ENTRIES SHOWN below:
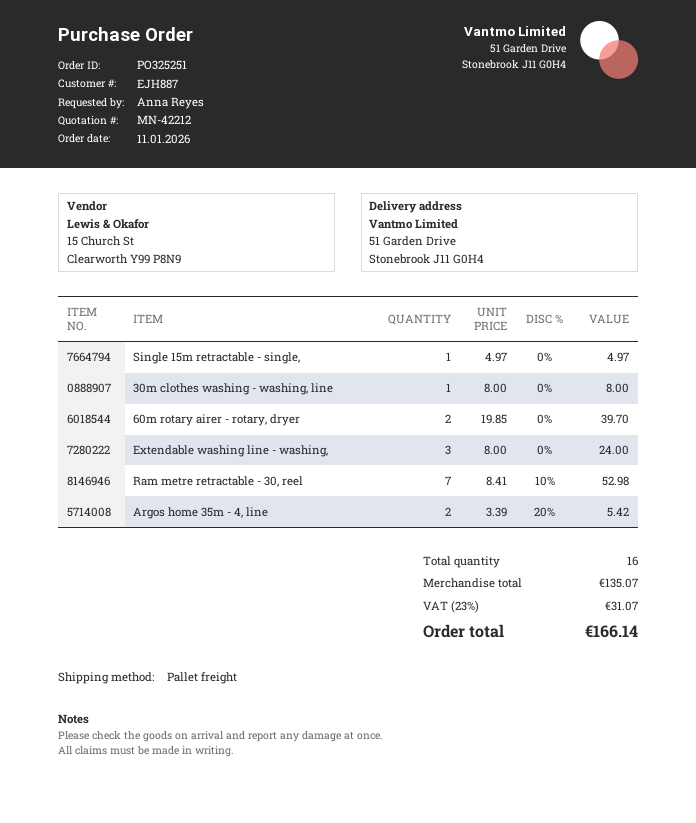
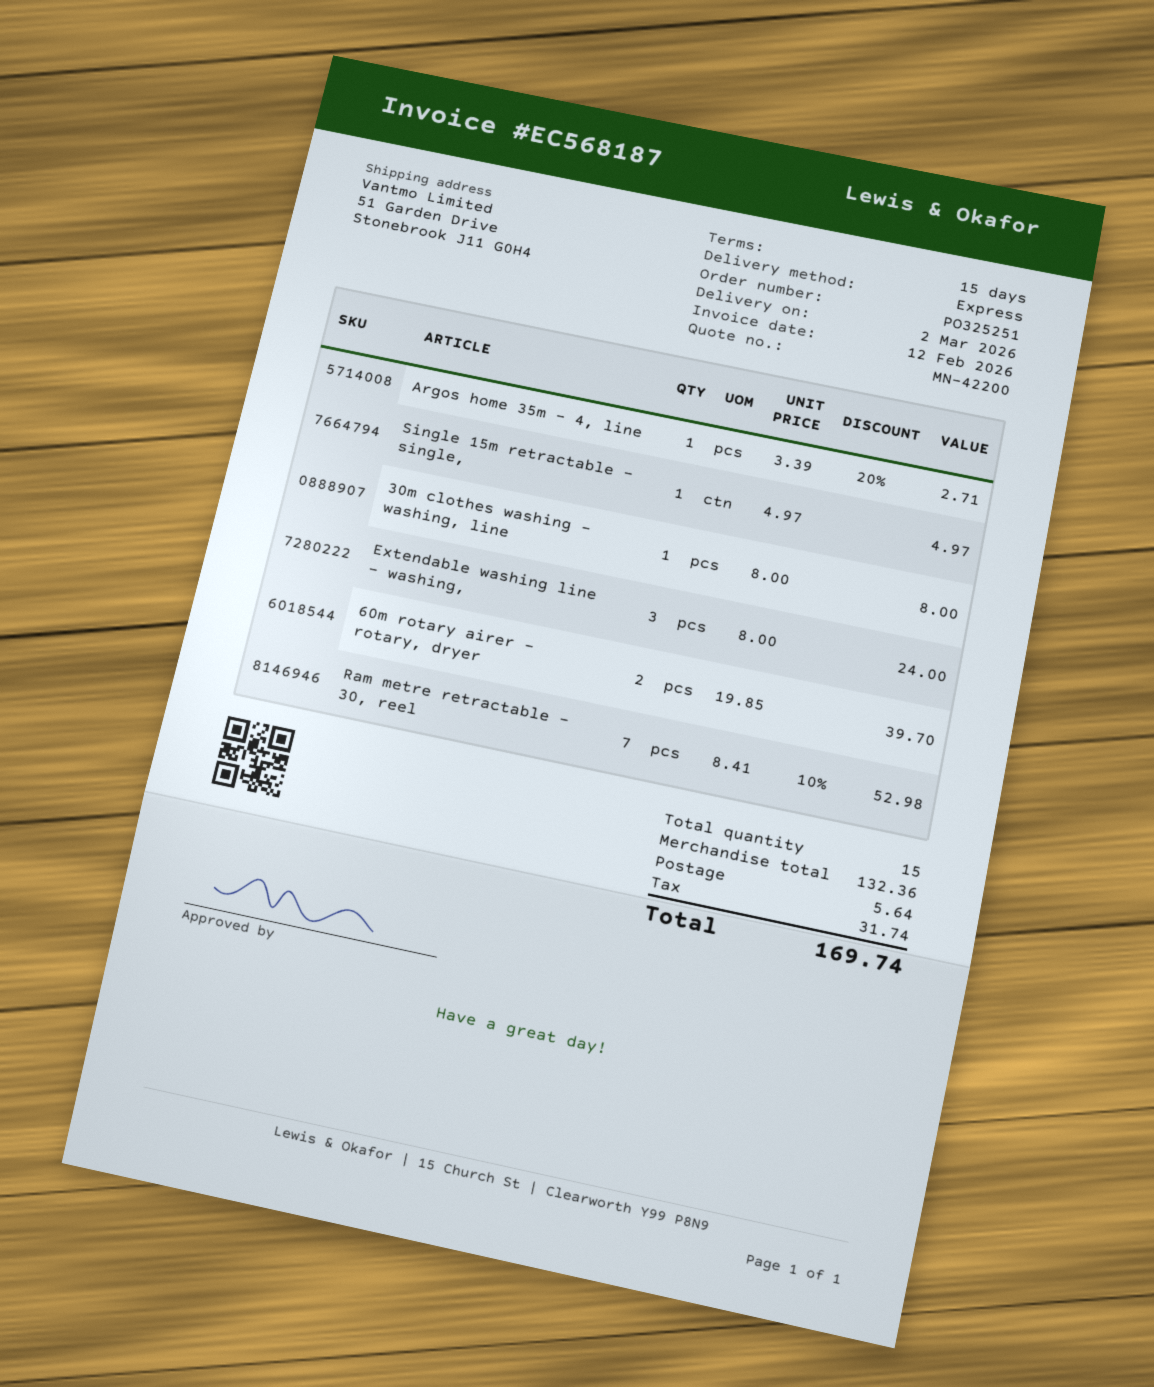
quote number: MN-42212 -> MN-42200
shipping method: pallet freight -> express
Argos home 35m - 4, line: 2 x 3.39 - 20% = 5.42 -> 1 x 3.39 - 20% = 2.71
total quantity: 16 -> 15
subtotal: 135.07 -> 132.36
shipping: none -> 5.64
tax: 31.07 -> 31.74
total: 166.14 -> 169.74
End of ENTRIES SHOWN.
▶ **INSTRUCTIONS FOR THE TASK**:
Filter the records above down to the lines that hold the string "shipping".

▶ **RESULT FOR THIS EXERCISE**:
shipping method: pallet freight -> express
shipping: none -> 5.64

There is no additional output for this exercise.